Web page edit records
- Opening Delimiter -
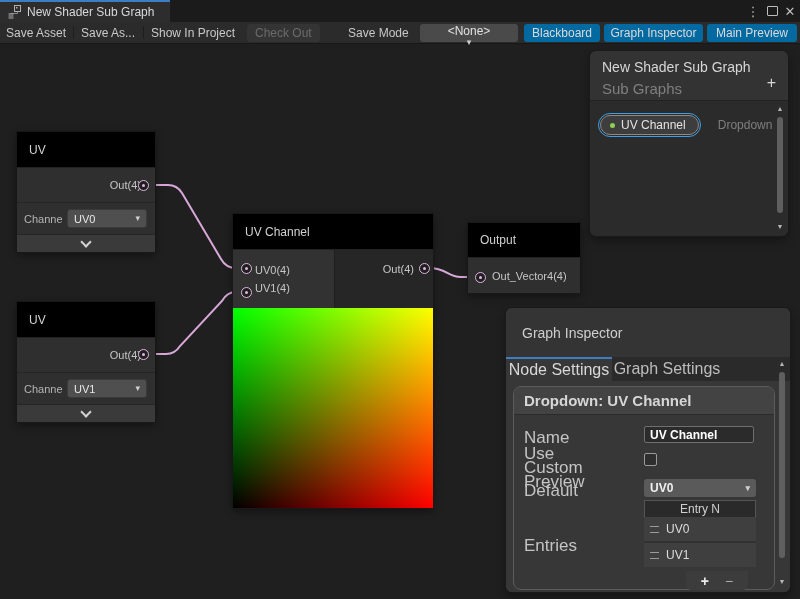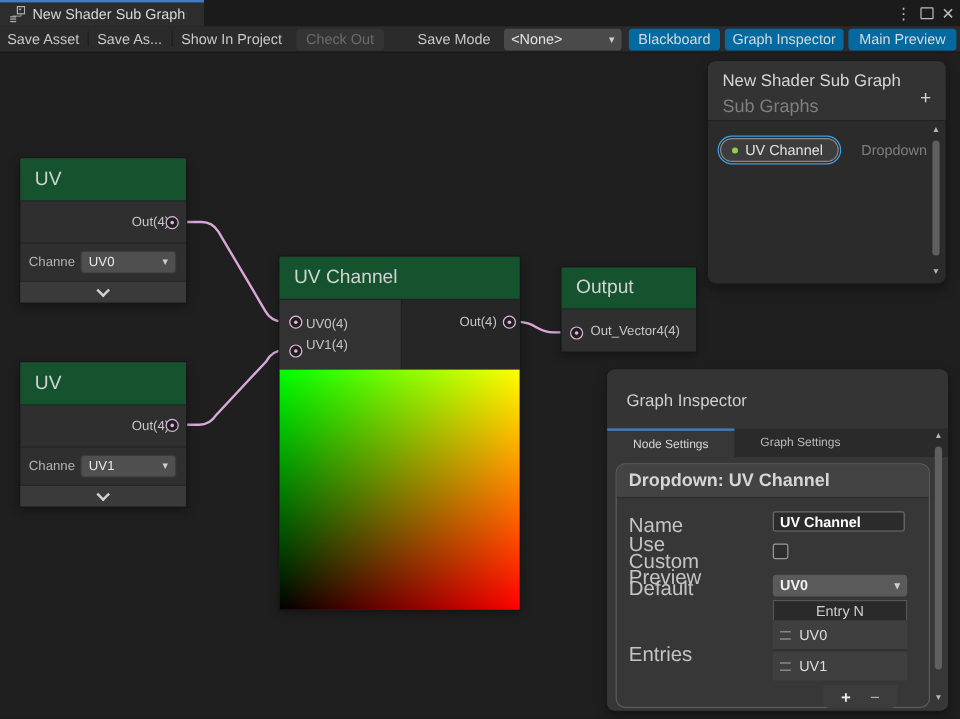--- a/index.html
+++ b/index.html
@@ -17,27 +17,27 @@
   .max-box{width:9px;height:8px;border:1.5px solid #bcbcbc;border-radius:1px;}
 
   
   .toolbar{position:absolute;left:0;top:22px;width:800px;height:22px;background:#2b2b2b;
            border-bottom:1px solid #171717;box-sizing:border-box;font-size:12px;}
   .tb-item{position:absolute;top:0;height:21px;display:flex;align-items:center;color:#c9c9c9;white-space:nowrap;text-align:right;}
   .tb-sep{position:absolute;top:4px;width:1px;height:13px;background:#1d1d1d;}
   .tb-btn{background:#0369a1;border-radius:3px;justify-content:center;top:2px;height:18px;color:#dadada;}
   .tb-disabled{color:#6b6b6b;background:#343434;border-radius:3px;top:2px;height:18px;padding:0 8px;}
   .tb-dd{background:#4a4a4a;border-radius:3px;top:2px;height:18px;color:#e2e2e2;
-         justify-content:space-between;padding:0 6px;box-sizing:border-box;}
+         justify-content:space-between;padding:0 6px;box-sizing:border-box;flex-direction:column;}
   .dd-arrow{font-size:9px;color:#cfcfcf;line-height:1;}
 
   
   .node{position:absolute;background:#2f2f2f;box-shadow:0 0 0 1px #181818,0 3px 8px rgba(0,0,0,.45);}
-  .node-header{height:36px;background:#14532d;border-bottom:1px solid #222;box-sizing:border-box;
-               display:flex;align-items:center;padding:0 12px;font-size:16px;color:#d2d2d2;text-align:center;}
+  .node-header{height:36px;background:#000000;border-bottom:1px solid #222;box-sizing:border-box;
+               display:flex;align-items:center;padding:0 12px;font-size:12px;color:#d2d2d2;text-align:center;}
   .node-row{display:flex;align-items:center;font-size:11px;color:#c6c6c6;}
   .out-row{height:35px;justify-content:flex-end;padding-right:14px;border-bottom:1px solid #252525;box-sizing:border-box;}
   .ctl-row{height:32px;padding:0 8px 0 7px;border-bottom:1px solid #252525;box-sizing:border-box;}
   .ctl-label{width:43px;overflow:hidden;white-space:nowrap;color:#b4b4b4;}
   .node-dd{flex:1;height:19px;background:#4f4f4f;border:1px solid #3a3a3a;border-radius:3px;
            display:flex;align-items:center;justify-content:space-between;padding:0 6px;box-sizing:border-box;
            color:#e8e8e8;font-size:11px;}
   .collapse-row{height:17px;background:#3a3a3a;display:flex;align-items:center;justify-content:center;}
   .chev{width:6px;height:6px;border-right:2px solid #d2d2d2;border-bottom:2px solid #d2d2d2;
         transform:rotate(45deg);margin-top:-4px;}
@@ -73,21 +73,21 @@
   .sb{position:absolute;width:12px;}
   .sb-arrow{position:absolute;left:0;width:12px;text-align:center;font-size:7px;color:#b5b5b5;line-height:8px;}
   .sb-thumb{position:absolute;left:3px;width:6px;background:#5f5f5f;border-radius:3px;}
 
   
   .inspector{position:absolute;left:506px;top:308px;width:284px;height:284px;background:#373737;
              border-radius:6px;box-shadow:0 0 0 1px #1a1a1a,0 4px 10px rgba(0,0,0,.4);}
   .insp-head{height:49px;background:#343434;border-radius:6px 6px 0 0;display:flex;align-items:center;
              padding:0 16px;font-size:14px;color:#cfcfcf;}
   .insp-tabs{height:24px;background:#2a2a2a;display:flex;}
-  .insp-tab{display:flex;align-items:center;justify-content:center;font-size:10px;box-sizing:border-box;}
+  .insp-tab{display:flex;align-items:center;justify-content:center;font-size:16px;box-sizing:border-box;}
   .tab-active{width:106px;background:#373737;border-top:2px solid #3e7cc4;color:#d8d8d8;}
   .tab-inactive{width:110px;color:#bdbdbd;}
   .insp-body{position:absolute;left:0;top:73px;right:0;bottom:0;background:#373737;border-radius:0 0 6px 6px;}
 
   .section{position:absolute;left:7px;top:5px;width:262px;height:204px;border:1px solid #5c5c5c;
            border-radius:8px;box-sizing:border-box;background:#373737;}
   .section-head{height:28px;background:#434343;border-radius:7px 7px 0 0;border-bottom:1px solid #2b2b2b;
                 display:flex;align-items:center;padding:0 10px;font-size:15px;font-weight:bold;color:#d6d6d6;
                 box-sizing:border-box;}
   .sec-label{position:absolute;font-size:17px;color:#c4c4c4;}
- Closing Delimiter -
## AIM OF THE TASK
Your answer must be the line with "#d2d2d2;border-bottom:2px solid #d2d2d2;" and all lines after it through the final line of the entries, copied exactly and with nothing added.

## PROBLEM SOLUTION
   .chev{width:6px;height:6px;border-right:2px solid #d2d2d2;border-bottom:2px solid #d2d2d2;
         transform:rotate(45deg);margin-top:-4px;}
@@ -73,21 +73,21 @@
   .sb{position:absolute;width:12px;}
   .sb-arrow{position:absolute;left:0;width:12px;text-align:center;font-size:7px;color:#b5b5b5;line-height:8px;}
   .sb-thumb{position:absolute;left:3px;width:6px;background:#5f5f5f;border-radius:3px;}
 
   
   .inspector{position:absolute;left:506px;top:308px;width:284px;height:284px;background:#373737;
              border-radius:6px;box-shadow:0 0 0 1px #1a1a1a,0 4px 10px rgba(0,0,0,.4);}
   .insp-head{height:49px;background:#343434;border-radius:6px 6px 0 0;display:flex;align-items:center;
              padding:0 16px;font-size:14px;color:#cfcfcf;}
   .insp-tabs{height:24px;background:#2a2a2a;display:flex;}
-  .insp-tab{display:flex;align-items:center;justify-content:center;font-size:10px;box-sizing:border-box;}
+  .insp-tab{display:flex;align-items:center;justify-content:center;font-size:16px;box-sizing:border-box;}
   .tab-active{width:106px;background:#373737;border-top:2px solid #3e7cc4;color:#d8d8d8;}
   .tab-inactive{width:110px;color:#bdbdbd;}
   .insp-body{position:absolute;left:0;top:73px;right:0;bottom:0;background:#373737;border-radius:0 0 6px 6px;}
 
   .section{position:absolute;left:7px;top:5px;width:262px;height:204px;border:1px solid #5c5c5c;
            border-radius:8px;box-sizing:border-box;background:#373737;}
   .section-head{height:28px;background:#434343;border-radius:7px 7px 0 0;border-bottom:1px solid #2b2b2b;
                 display:flex;align-items:center;padding:0 10px;font-size:15px;font-weight:bold;color:#d6d6d6;
                 box-sizing:border-box;}
   .sec-label{position:absolute;font-size:17px;color:#c4c4c4;}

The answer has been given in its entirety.